• [Task statement]:
Your copy should match the entries exactly, with no images carried over.

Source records
━━━━
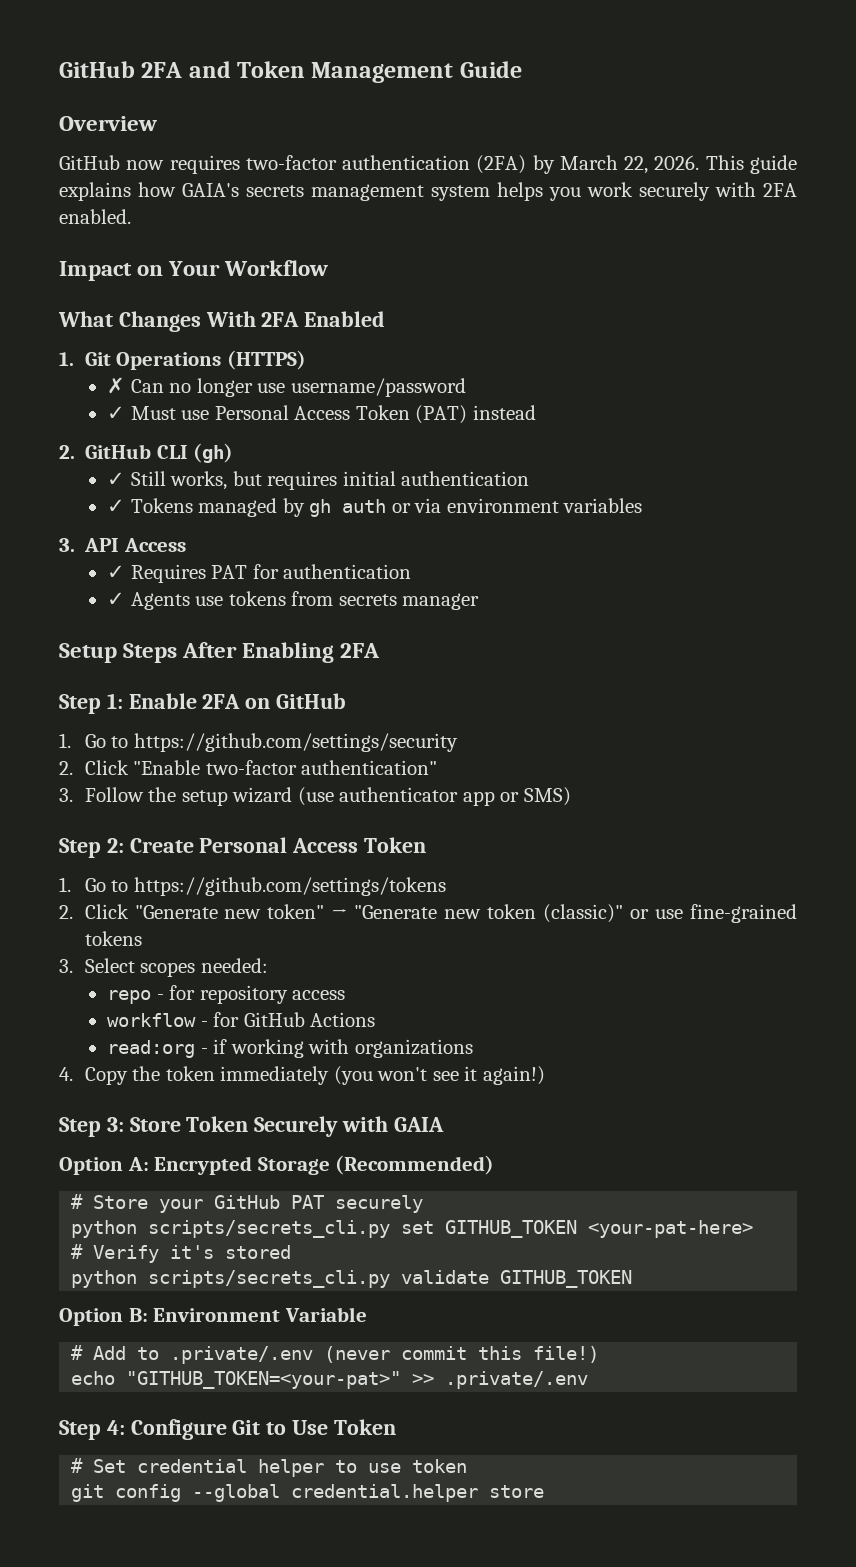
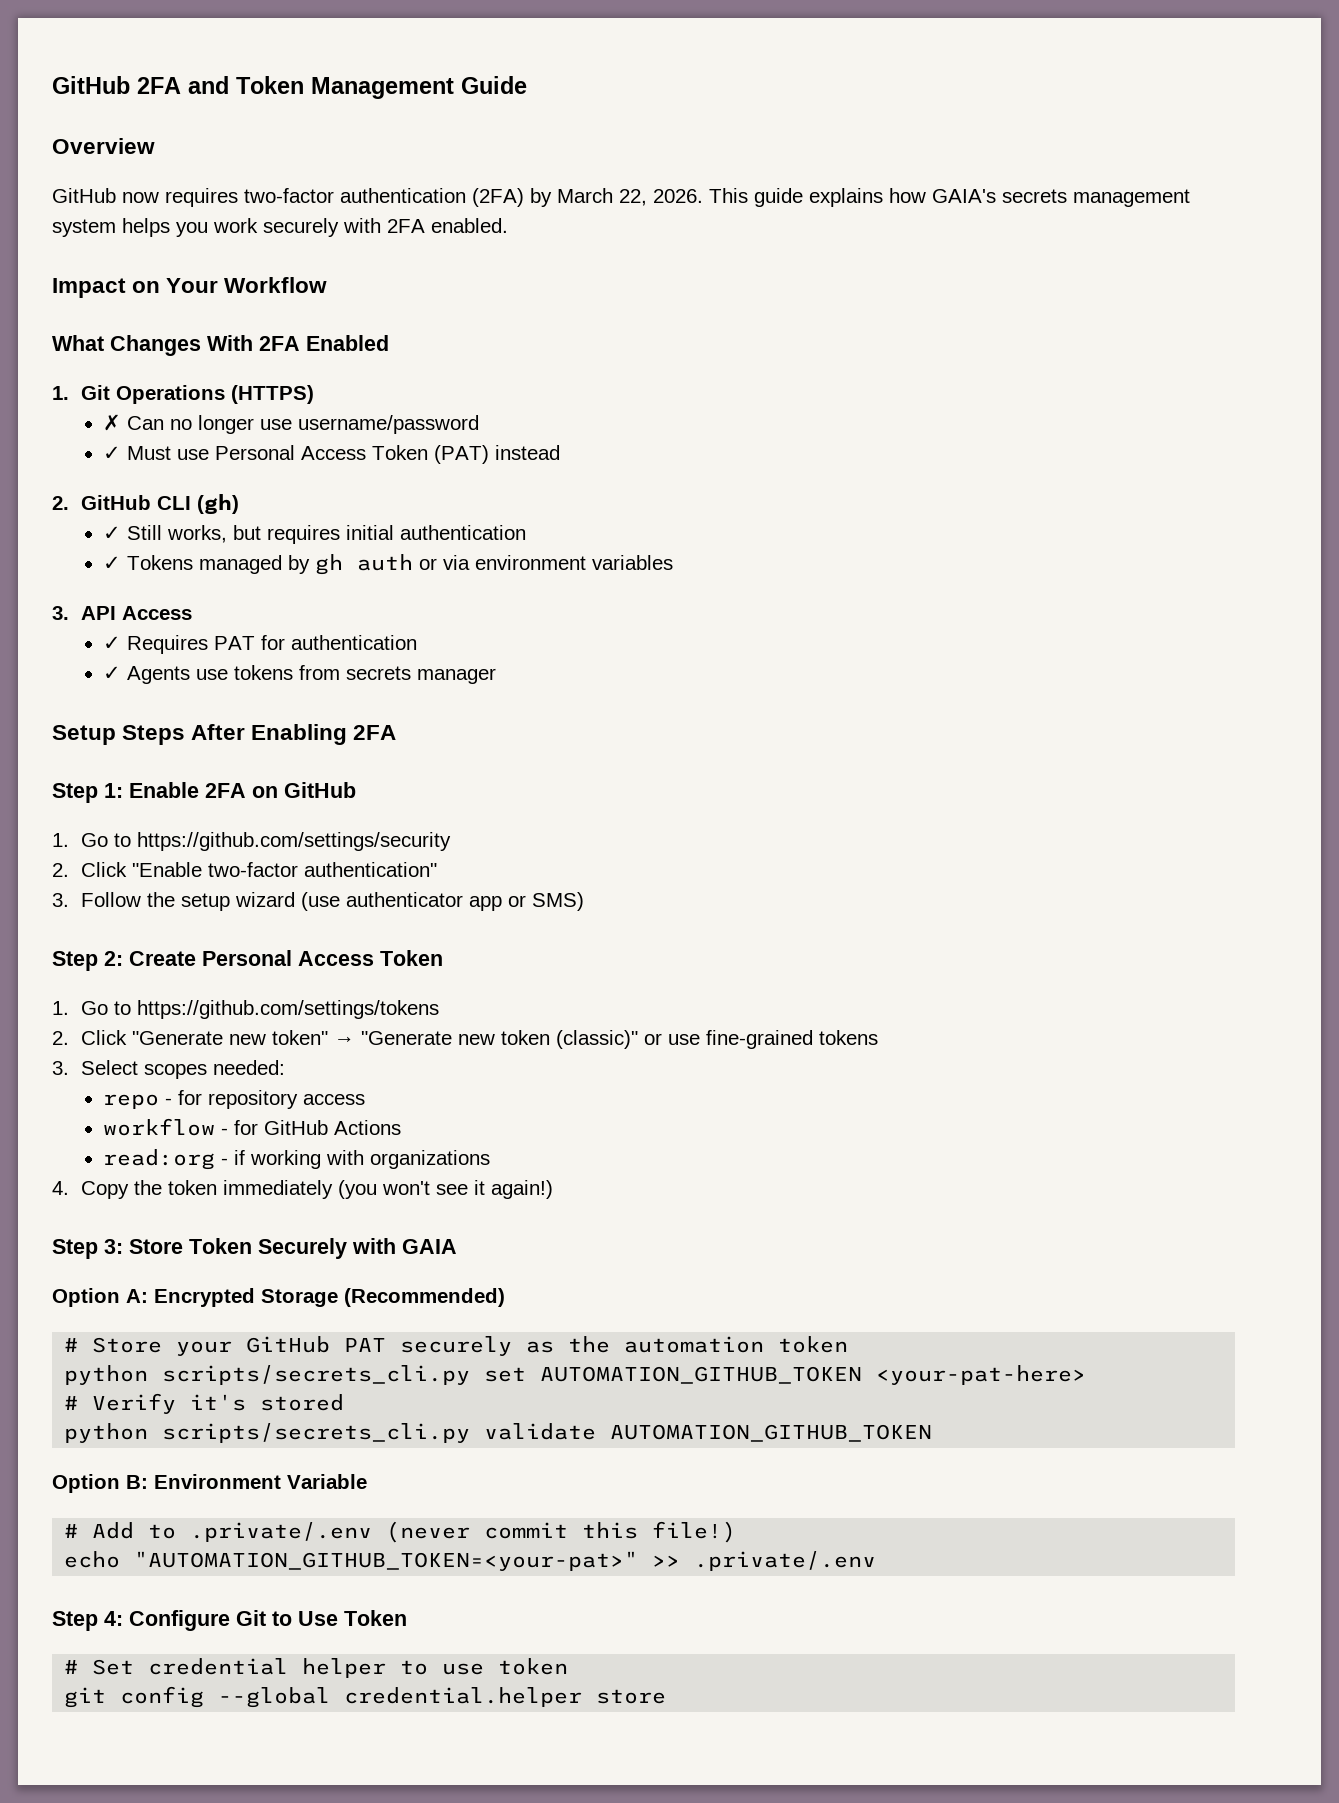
- # Store your GitHub PAT securely
+ # Store your GitHub PAT securely as the automation token
- python scripts/secrets_cli.py set GITHUB_TOKEN <your-pat-here>
+ python scripts/secrets_cli.py set AUTOMATION_GITHUB_TOKEN <your-pat-here>
- python scripts/secrets_cli.py validate GITHUB_TOKEN
+ python scripts/secrets_cli.py validate AUTOMATION_GITHUB_TOKEN
- echo "GITHUB_TOKEN=<your-pat>" >> .private/.env
+ echo "AUTOMATION_GITHUB_TOKEN=<your-pat>" >> .private/.env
━━━━
• [Exercise response]:
- # Store your GitHub PAT securely
+ # Store your GitHub PAT securely as the automation token
- python scripts/secrets_cli.py set GITHUB_TOKEN <your-pat-here>
+ python scripts/secrets_cli.py set AUTOMATION_GITHUB_TOKEN <your-pat-here>
- python scripts/secrets_cli.py validate GITHUB_TOKEN
+ python scripts/secrets_cli.py validate AUTOMATION_GITHUB_TOKEN
- echo "GITHUB_TOKEN=<your-pat>" >> .private/.env
+ echo "AUTOMATION_GITHUB_TOKEN=<your-pat>" >> .private/.env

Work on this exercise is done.